沈槿卿用左手持杆,声音也压的很低,“无妨,我单手便能钓起——咦——”
正说着,她突然感觉拉不动——
“冬画,你们来一起。”沈槿卿将鱼竿交给冬画。
随行两个二等丫鬟也一同上来帮忙。但拽不上来……
此次出行,除了冬画,沈槿卿还带了两个新买的丫鬟翠笺、翠扇。至于沈家那两个,则留守书院,由刘姑坐镇。

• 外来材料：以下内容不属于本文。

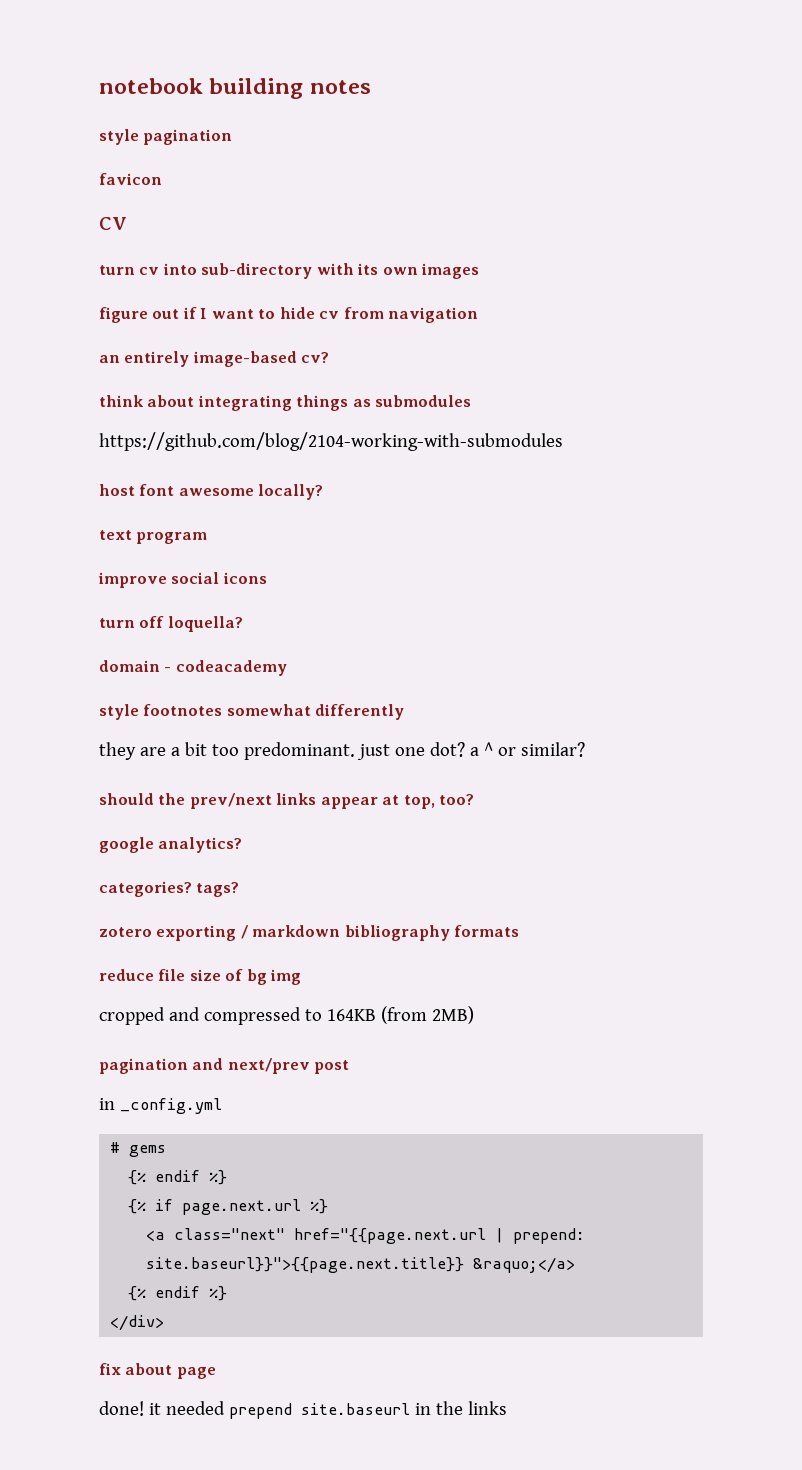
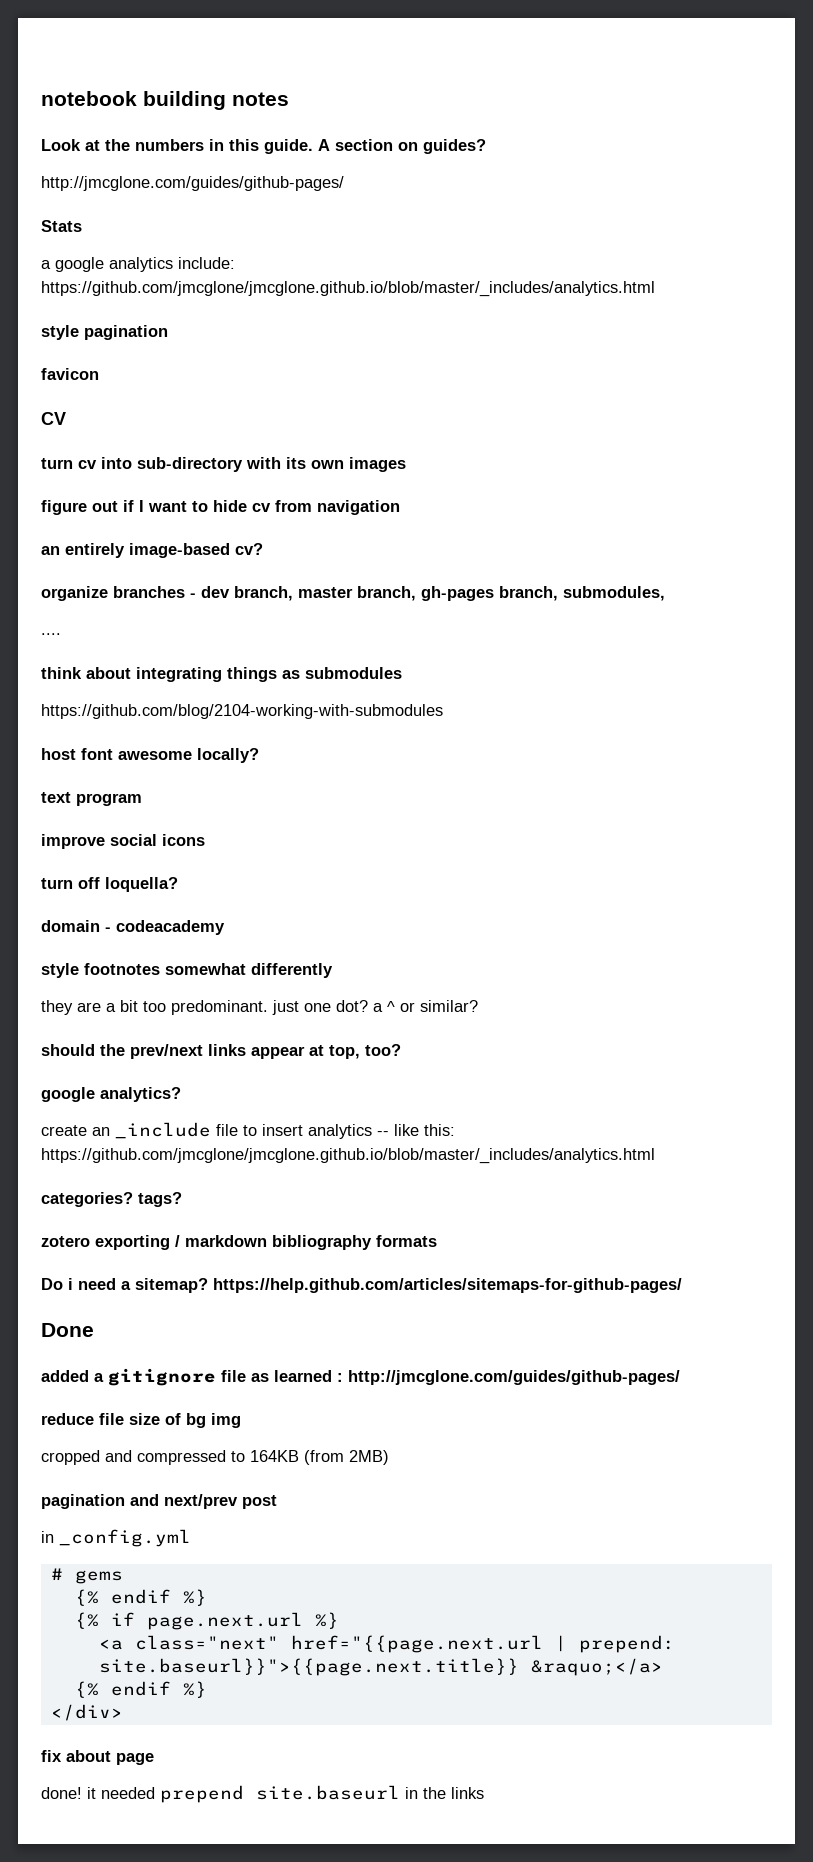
(371, 87) none -> [41,139,486,154] [41,176,344,191] [41,220,82,232] [41,257,235,272] [41,281,655,297] // Look at the numbers in this guide. A section on guides? // http://jmcglone.com/guides/github-pages/ // Stats // a google analytics include: https://github.com/jmcglone/jmcglone.github.io/blob/master/_includes/analytics.html
(330, 357) none -> [41,586,665,601] [41,633,61,635] // organize branches - dev branch, master branch, gh-pages branch, submodules, // ....
(243, 845) none -> [41,1122,455,1139] [41,1148,655,1164] // create an _include file to insert analytics -- like this: https://github.com/jmcglone/jmcglone.github.io/blob/master/_includes/analytics.html
(520, 931) none -> [41,1278,682,1293] [41,1323,94,1337] [41,1368,680,1386] // Do i need a sitemap? https://help.github.com/articles/sitemaps-for-github-pages/ // Done // added a gitignore file as learned : http://jmcglone.com/guides/github-pages/

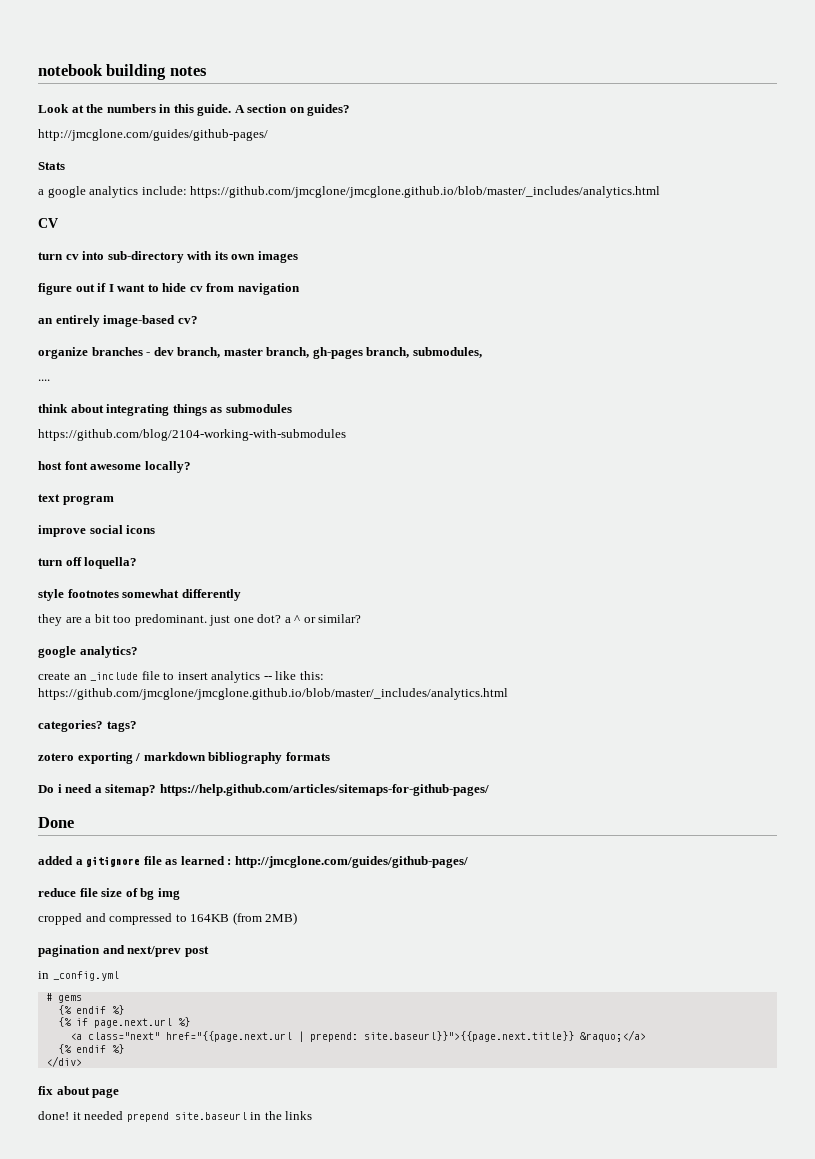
[41,325,168,340] [41,368,99,380] // style pagination // favicon -> (661, 192) none
[41,920,225,935] // domain - codeacademy -> (138, 563) none
[41,1044,401,1059] // should the prev/next links appear at top, too? -> (362, 618) none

“小姐,这怕是钓到大鱼了吧。听说广陵河里有一人长的大鱼呢!”冬画惊奇道。
沈槿卿拎着灯笼,往水面一照,蒙蒙的水雾,看不太清晰。但……
她看见了一团散开的头发,犹如水草。
这是一具尸体!
出了命案?
她正打算招呼船上的侍卫报案,突然……
看见那堆“水草”中若隐若现的面具。
龙王的面具。
这是……
这人是……
沈槿卿眸光一沉,她四处张望了一下,船尾这边并没有人。
“翠笺,你去前面守着。若有人靠近,拖延一下时间,不要让人靠近。”沈槿卿吩咐。
翠笺不明所以,但领命去前面守着了。
沈槿卿搁下灯笼,解开披在身上的雪白披风,悄悄下水……
“小姐——”冬画吓了一跳,压低声音问道,“您这是做什么?您不会水啊……”
“我会!”沈槿卿回答一句,将那被鱼钩挂住的人,抱了起来,“搭把手,救他上去!”
冬画震惊,这大鱼竟然是个人!
而且看身形是个男人!
她吓的一句话也不敢说了。若让人瞧见她家小姐与一个男人在水中搂搂抱抱,那还得了!
她小心翼翼接住那一袭黑衣的面具人,旁边早已经目瞪口呆的翠扇也赶紧一起捞人。
主仆三人合力将人救了上来。
沈槿卿从水中上岸,她将黑衣人背负而起,闻到一股清晰的血腥味,低头一看……
不知道他伤在何处,但血水顺着他的衣衫下摆一滴滴落在甲板上。
沈槿卿眸光一沉,道,“翠扇,把血迹清理干净。”
“是。”翠扇慌忙点头。
沈槿卿又拿起自己毛茸茸的披风,给他裹了一层,暂时兜住血水。
“冬画,你在前面开路。如果遇到人,先把人引开。”沈槿卿吩咐道。
冬画紧张而慎重点头。
“翠笺,你跟在后面,若有痕迹,清理一下。”沈槿卿又吩咐望风的翠笺。
翠笺拿起抹布,亦步亦趋跟在两人后面。
今晚诸位闺秀都去吃宴了,留守的婢女大多待在屋中,外面少有人,一路倒是顺利。
等回到沈槿卿住的房间。
两个婢女腿都软了。
沈槿卿一只手搭在戚宴的鼻息上,没有呼吸。但她脸色不变,趴在戚宴的胸膛,附耳倾听,听到了一阵微弱但稳定的心跳声。
她知道顶级高手的龟息术,是可以封住气息的。
戚宴还没死。
沈槿卿稍稍松了一口气,他还活着。刚才黑灯瞎火看不太清,此时在灯光下细细打量,她终于看清了血水的来源……
他的左肩处,插着一支箭羽模样的暗器。
戚宴其实已经封住了肩胛处的穴道,但鲜血依旧细细流。封穴只能暂时压制,随着时间推移,效果会越来越差。
必须立即给他取箭,止血。
沈槿卿不缺治疗外伤的药。她的手臂还在养伤,各种内服外用的药都带齐了……
可惜没把刘姑带着,没人懂医术。
好在以前在北疆的时候,她给自己处理外伤不是一两次。算得上手熟。
只是戚宴这虚弱的样子,不像只受了外伤。还有内伤吗?
但她不是大夫,也看不明白。
眼下,先帮他把伤口处理好再说。
“冬画,准备凝血散、止血丸、绷带、匕首,还有热水。”沈槿卿说着,又看向翠笺:
“去门外守着,不要让任何人进来。若有人问,便说我在沐浴。”
翠笺颤巍巍领命,“是。”
……
片刻后。
沈槿卿取下了戚宴左肩处的箭矢,止血,包扎伤口,手快的冬画目不暇接。
小姐未免太厉害了吧?
“把人抬床上去。再把地上血迹清理干净,撒些香料,掩盖一下”沈槿卿道。